What you have to do: The answer must consist only of the lines in the records below from the line with "net: 15.23 -> 11.48" to the line with "total: 6653.29 -> 5805.38", both included, copied word for word with every picture left out.

───── Data to process ─────

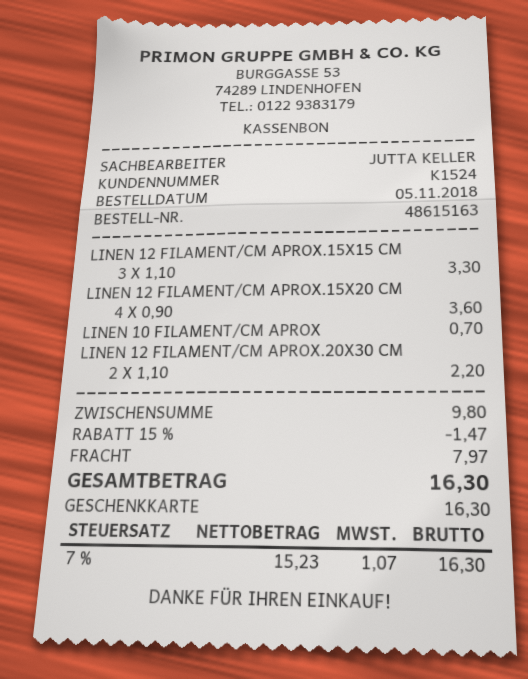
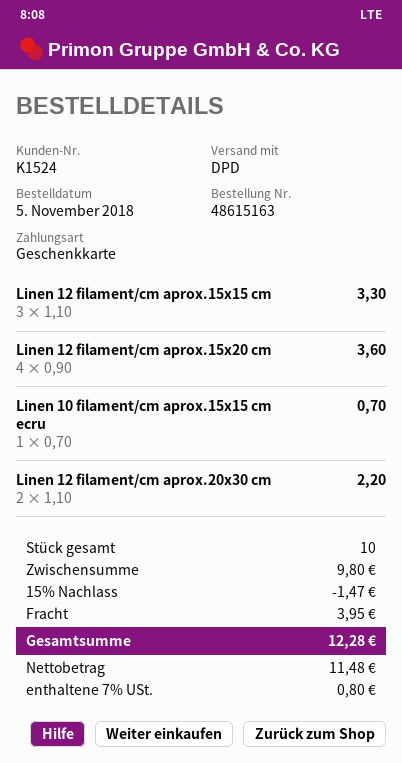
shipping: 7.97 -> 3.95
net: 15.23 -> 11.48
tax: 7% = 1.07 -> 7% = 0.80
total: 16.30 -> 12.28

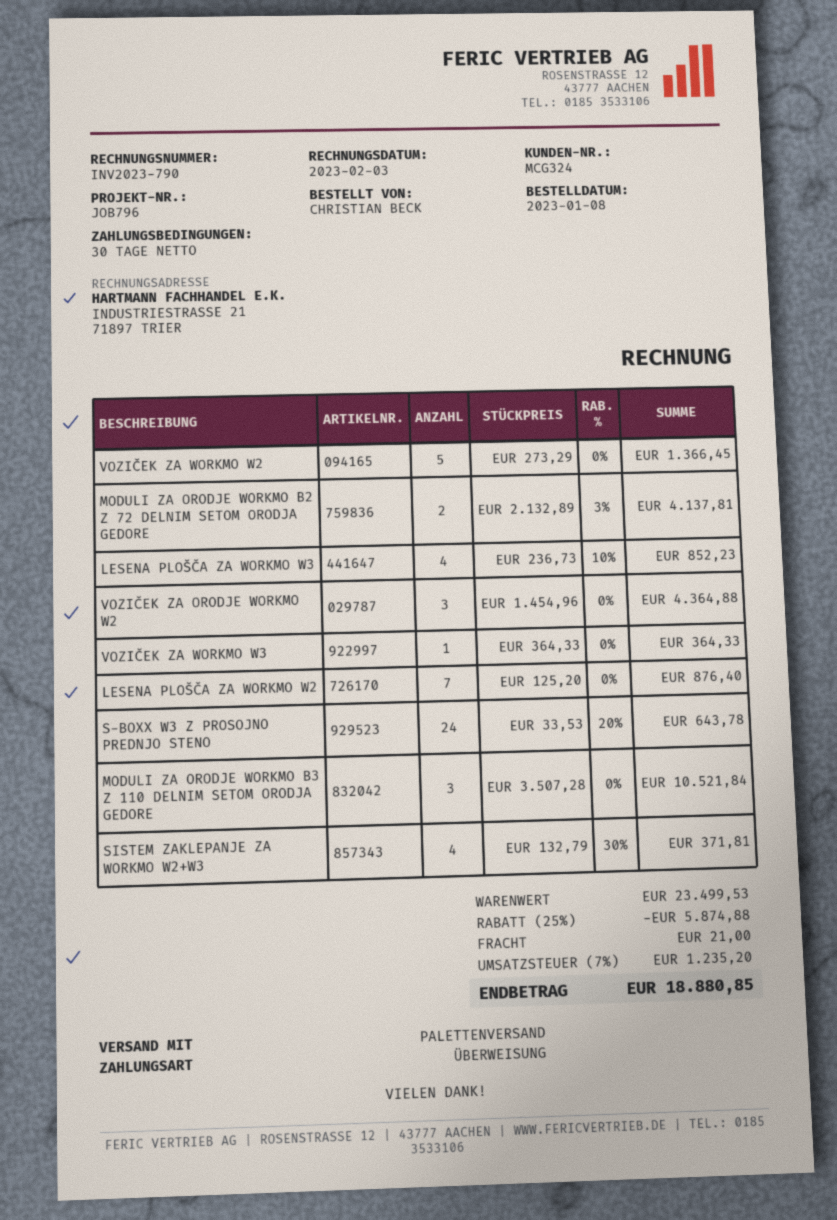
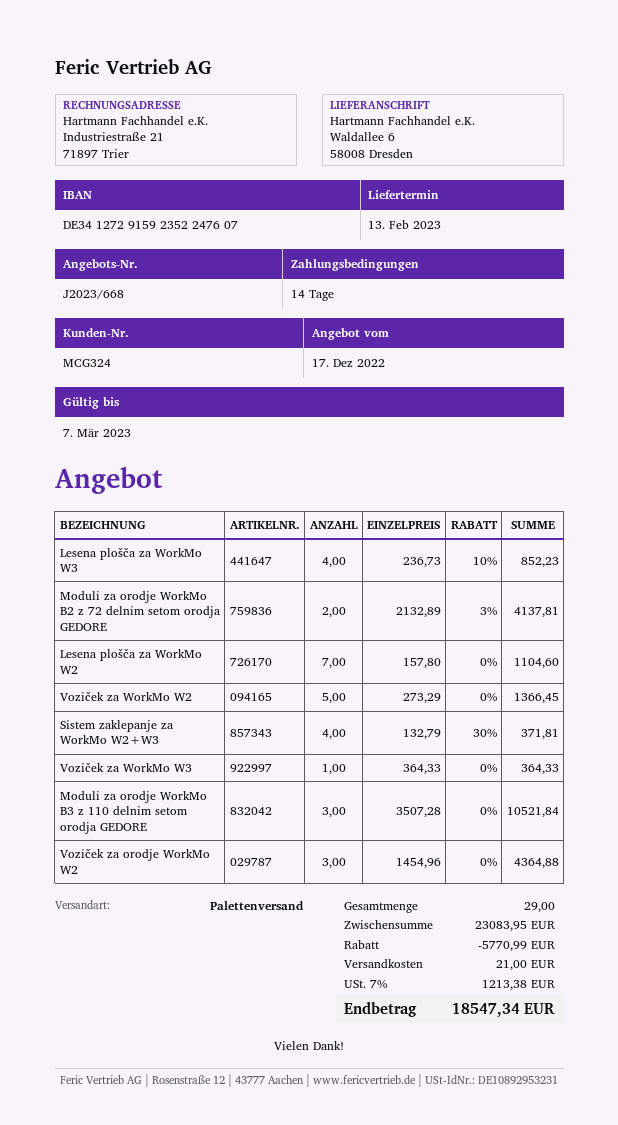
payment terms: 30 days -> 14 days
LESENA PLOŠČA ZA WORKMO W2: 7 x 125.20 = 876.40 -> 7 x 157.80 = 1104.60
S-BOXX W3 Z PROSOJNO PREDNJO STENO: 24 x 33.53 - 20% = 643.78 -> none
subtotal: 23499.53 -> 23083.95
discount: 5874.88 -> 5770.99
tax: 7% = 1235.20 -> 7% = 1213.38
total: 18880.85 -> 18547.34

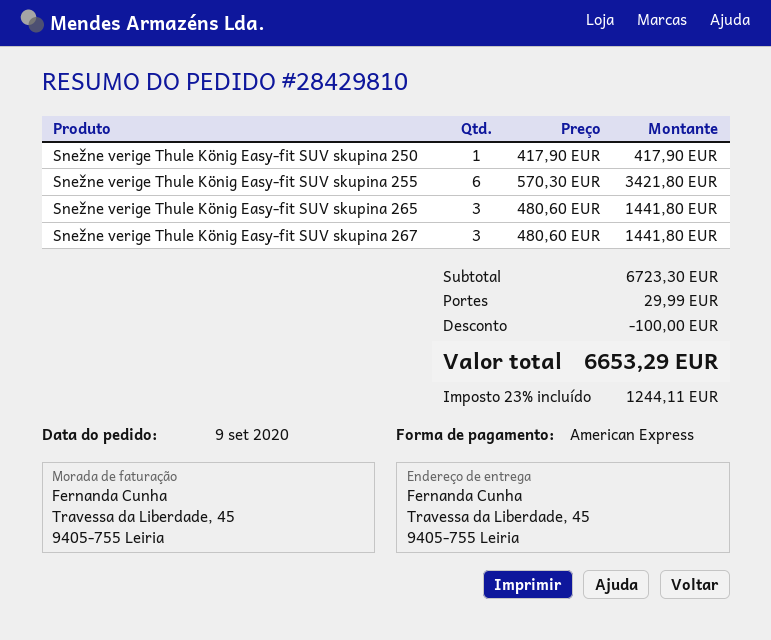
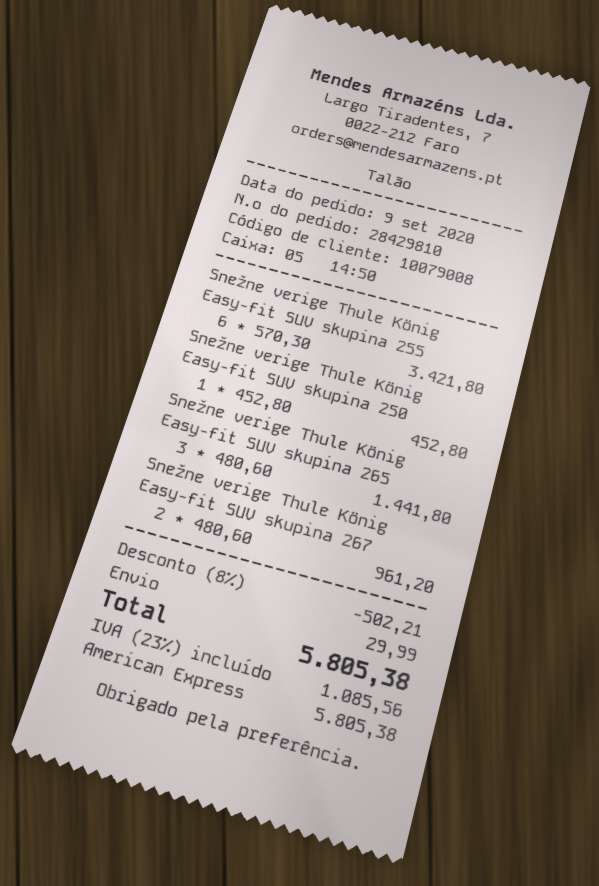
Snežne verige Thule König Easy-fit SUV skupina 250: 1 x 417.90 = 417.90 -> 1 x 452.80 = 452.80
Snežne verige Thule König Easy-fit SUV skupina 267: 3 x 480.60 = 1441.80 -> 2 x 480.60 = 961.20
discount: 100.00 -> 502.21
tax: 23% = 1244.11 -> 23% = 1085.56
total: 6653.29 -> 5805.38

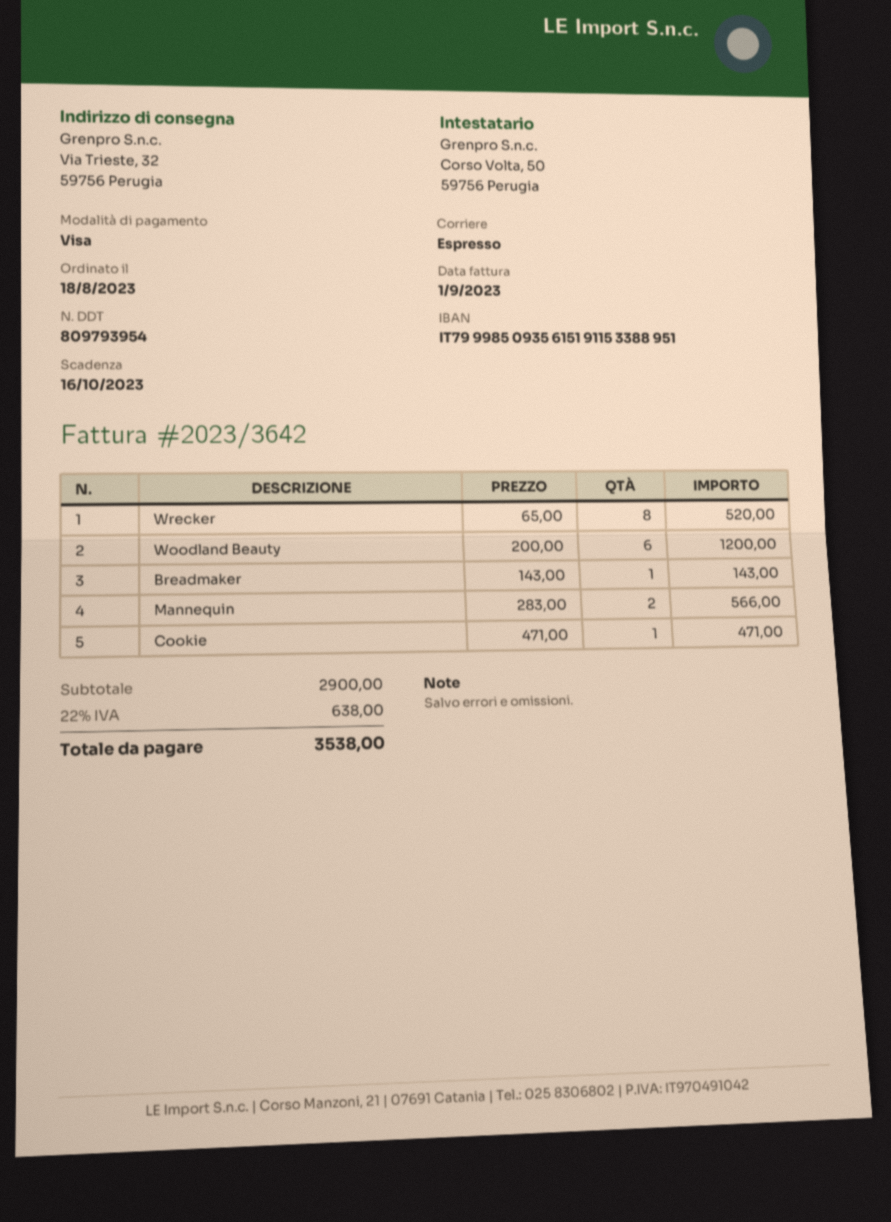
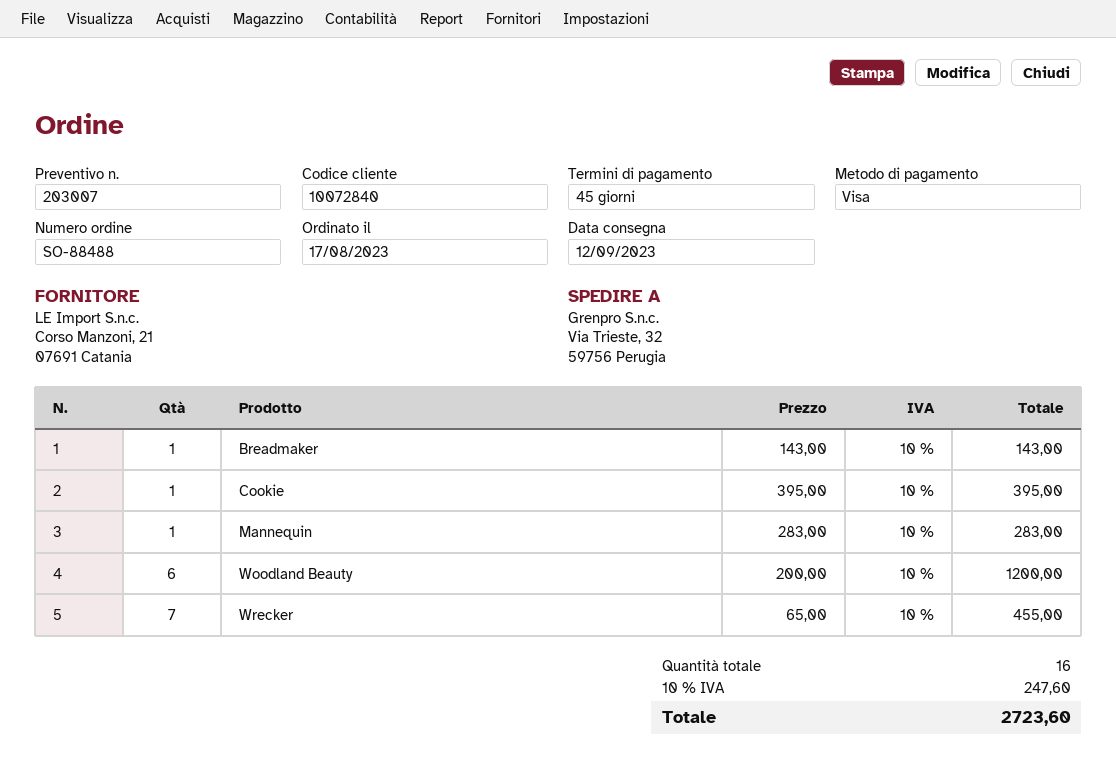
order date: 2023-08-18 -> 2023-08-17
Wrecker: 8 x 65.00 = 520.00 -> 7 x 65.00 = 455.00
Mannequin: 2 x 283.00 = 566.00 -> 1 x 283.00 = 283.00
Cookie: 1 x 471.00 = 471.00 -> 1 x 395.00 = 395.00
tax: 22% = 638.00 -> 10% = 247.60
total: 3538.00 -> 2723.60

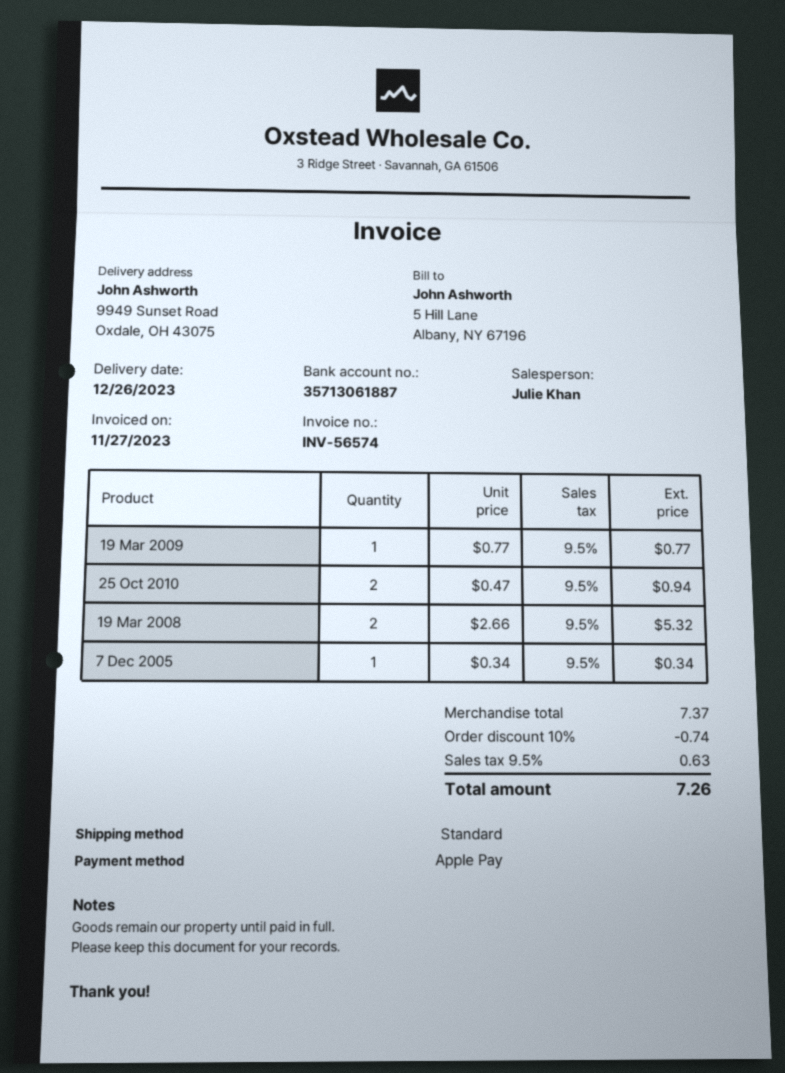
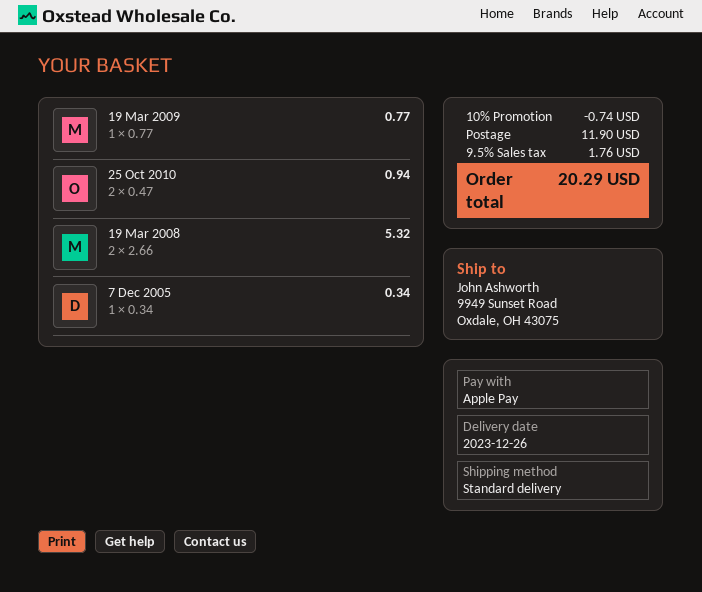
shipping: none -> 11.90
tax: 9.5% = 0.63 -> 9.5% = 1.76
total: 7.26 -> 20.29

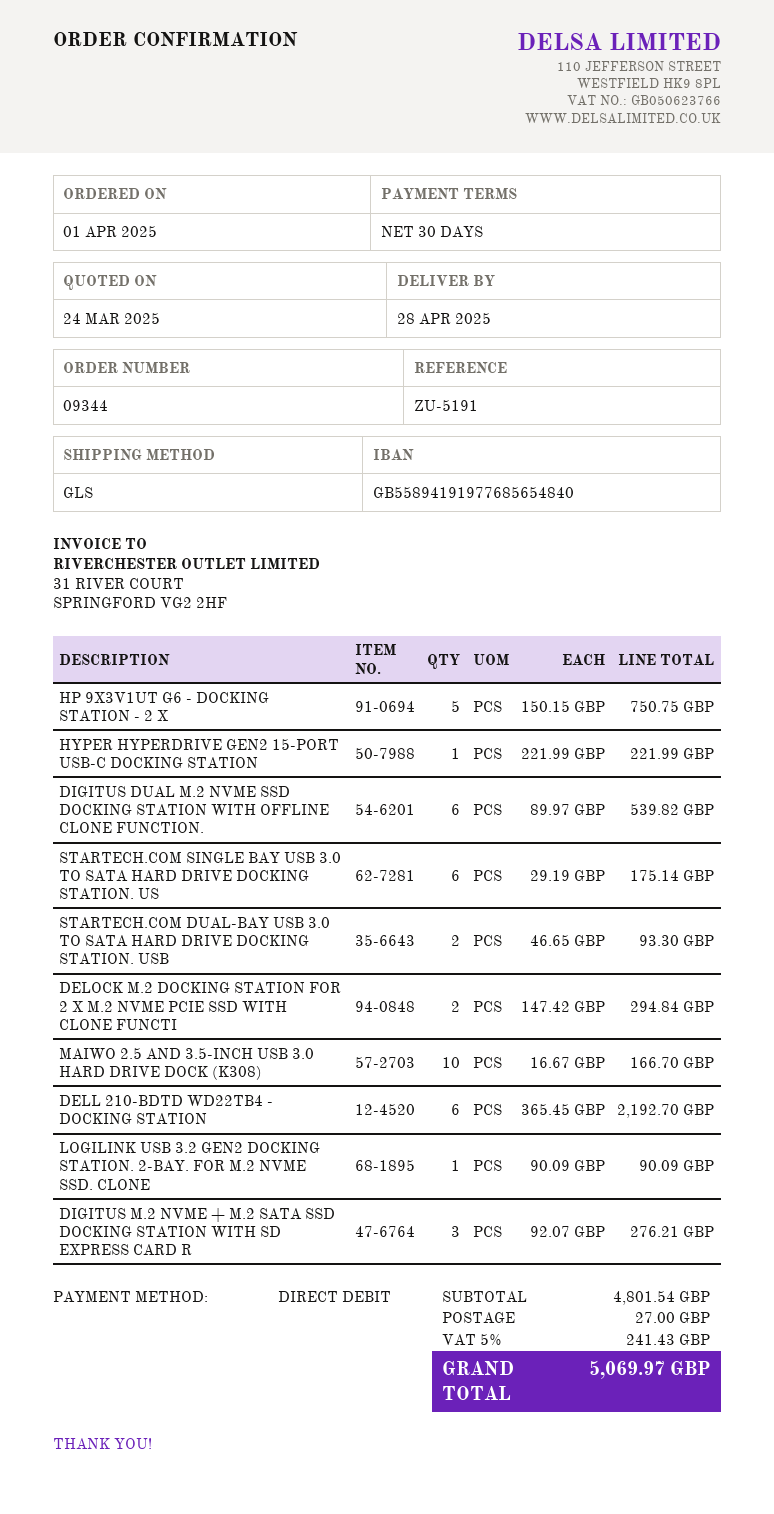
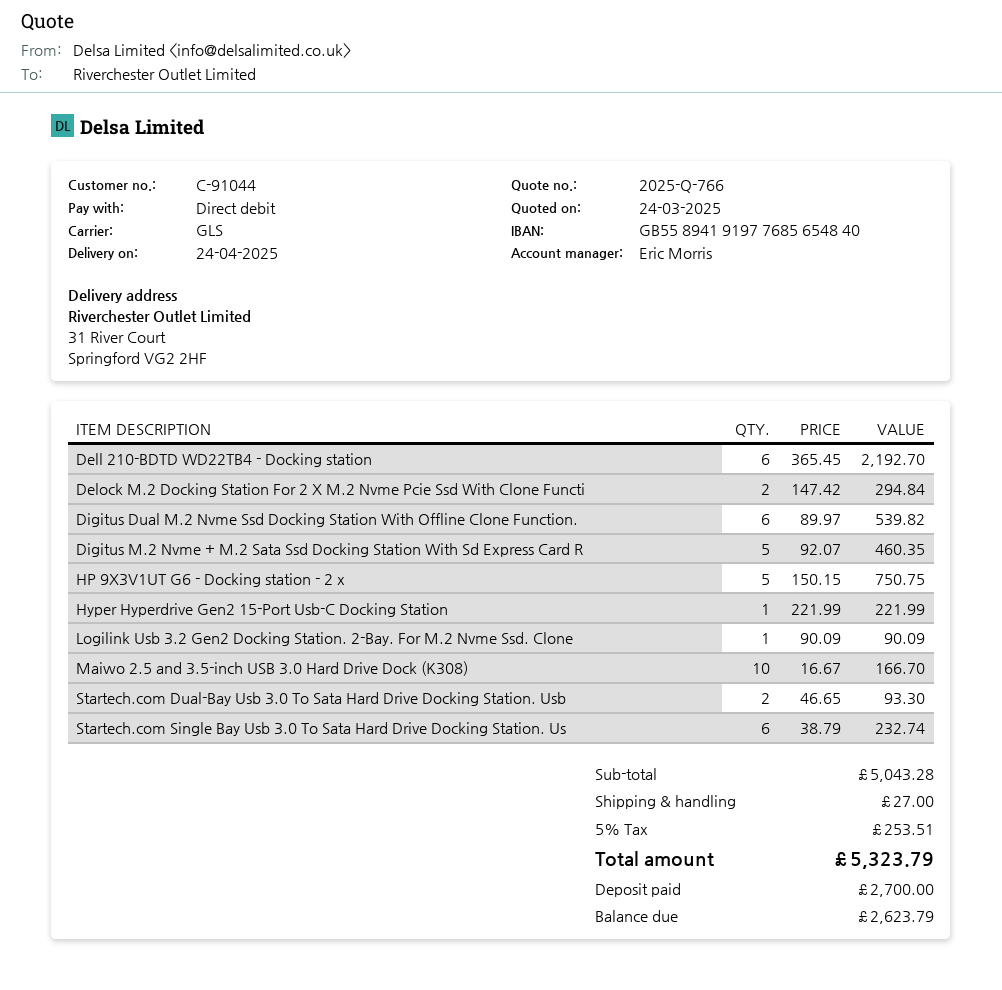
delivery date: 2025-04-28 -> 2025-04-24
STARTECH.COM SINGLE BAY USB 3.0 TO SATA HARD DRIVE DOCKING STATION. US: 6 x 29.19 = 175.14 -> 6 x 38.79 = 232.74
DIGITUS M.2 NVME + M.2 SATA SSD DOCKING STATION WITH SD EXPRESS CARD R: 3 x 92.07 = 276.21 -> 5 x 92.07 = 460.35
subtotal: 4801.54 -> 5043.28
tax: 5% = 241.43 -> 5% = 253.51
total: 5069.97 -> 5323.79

─────

Written answer:
net: 15.23 -> 11.48
tax: 7% = 1.07 -> 7% = 0.80
total: 16.30 -> 12.28

payment terms: 30 days -> 14 days
LESENA PLOŠČA ZA WORKMO W2: 7 x 125.20 = 876.40 -> 7 x 157.80 = 1104.60
S-BOXX W3 Z PROSOJNO PREDNJO STENO: 24 x 33.53 - 20% = 643.78 -> none
subtotal: 23499.53 -> 23083.95
discount: 5874.88 -> 5770.99
tax: 7% = 1235.20 -> 7% = 1213.38
total: 18880.85 -> 18547.34

Snežne verige Thule König Easy-fit SUV skupina 250: 1 x 417.90 = 417.90 -> 1 x 452.80 = 452.80
Snežne verige Thule König Easy-fit SUV skupina 267: 3 x 480.60 = 1441.80 -> 2 x 480.60 = 961.20
discount: 100.00 -> 502.21
tax: 23% = 1244.11 -> 23% = 1085.56
total: 6653.29 -> 5805.38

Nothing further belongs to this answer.